But behind all of these projects is a paradox. We have global markets and global market participants. But these markets and market participants are regulated by national regulators. Because we do not have — and are not likely to have — a global regulator with the same autocratic powers that a gifted orchestra conductor enjoys when he steps up to the podium, we will need national regulators with a global vision for our markets to work effectively. More than that, we need national regulators that can cooperate with each other, coordinate their regulatory efforts, and share responsibilities in order to promote investor protection and market integrity in their home markets and in those markets that cross international borders.

Monk and Coltrane

As we watch the inexorable growth of cross-border markets, it is tempting to ask who should regulate. We want to know who the conductor is that will choose the score and unite the various parts into a seamless whole. And to some, it is a source of concern that there is no single maestro to bring order where there appears to be none.

If you will permit me to torture this musical metaphor just a bit more, I think that jazz — America's unique contribution to the world of music — may have the answer. Unlike an orchestra, which depends on conformity and predictability at all costs, jazz acknowledges the individuality of its performers. It celebrates the unique experiences of the players. It gives them license to be spontaneous, to improvise, to interpret. There is, of course, a melody — a theme, an idea that is common to the performers. But there is no conductor. There is simply a group of players, on the stage, each playing his part but contributing to the whole.

When you hear it described like that, you have to think that jazz is simply anarchy run riot. And then you hear something like the 1957 recording of Theolonius Monk and John Coltrane at Carnegie Hall and you realize that when jazz lives up to its potential, the whole is something substantially, wonderfully more than its parts. The trick is realizing that before they got there, Monk and Coltrane spent years perfecting their craft. In the United States, there is a very old joke that goes like this: "How do you get to Carnegie Hall?" The answer, of course, is "Practice, practice, practice."

Although not quite so neat and not nearly as funny, the question "how do you regulate the cross-border market" admits of a similar answer: "cooperation, cooperation and cooperation." US and European regulators have been regulating their individual markets for many, many years now.
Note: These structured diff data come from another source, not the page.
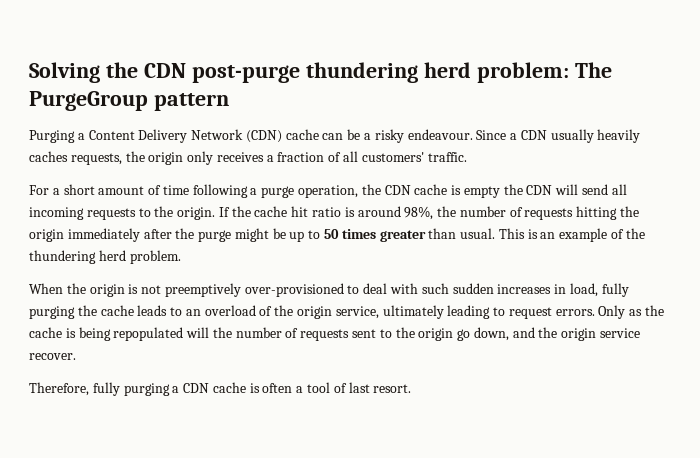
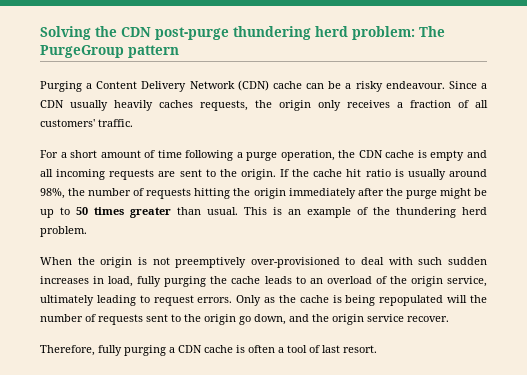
[503,184,609,195] the CDN will send -> [467,150,488,158] and
(136, 214) none -> [158,169,202,177] are sent
(355, 212) none -> [407,169,446,180] usually

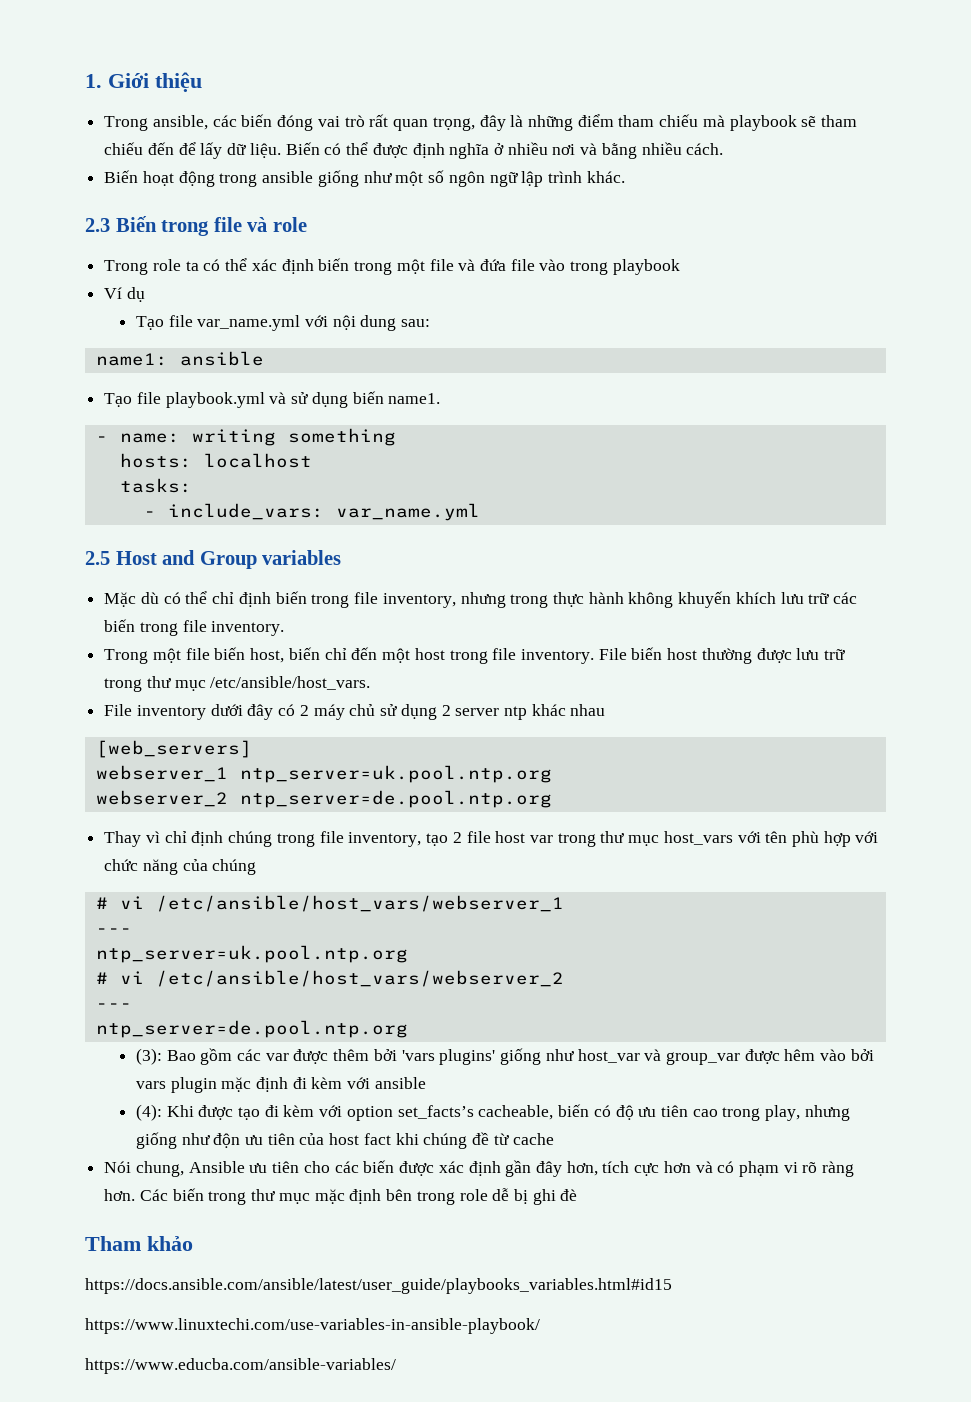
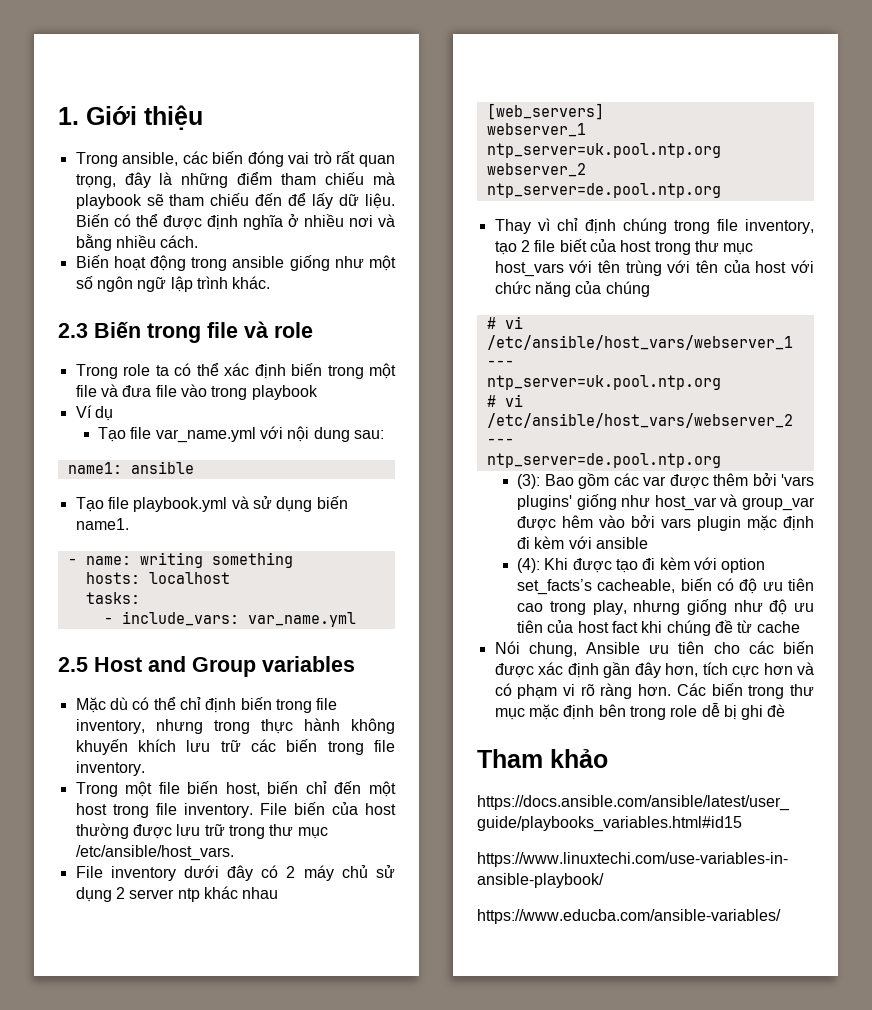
[479,259,506,271] đứa -> [122,385,152,397] đưa
(663, 653) none -> [331,802,358,815] của
[495,831,553,843] host var -> [559,239,652,252] biết của host
[792,831,851,847] phù hợp -> [625,260,787,276] trùng với tên của host
[213,1133,241,1148] độn -> [769,599,788,615] độ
And though I am afraid of sounding immodest, I think that we have gotten pretty good at it. What is new is that given the growth of the cross-border markets, we find that instead of the soloists that we thought we were, we are instead part of the same musical group, sharing the same stage. None of us is about to stop playing; the challenge now is to play together in a way realizes the values that we all share while respecting our individual contributions and circumstances.

For us regulators, that necessarily starts with a discussion of principles. There is, of course, lots of discussion these days about regulatory principles, often in the context of what I believe is a sterile debate over whether "principles" or "rules" make for better regulation. What I mean, instead, are the bedrock values upon which our regulatory systems are based. Because, truth be told, the actual regulations we put in place are just the superstructure of our regulatory system. And there may be more than one way to achieve a given objective — sometimes there may even be a better way out there than the approach we are currently taking.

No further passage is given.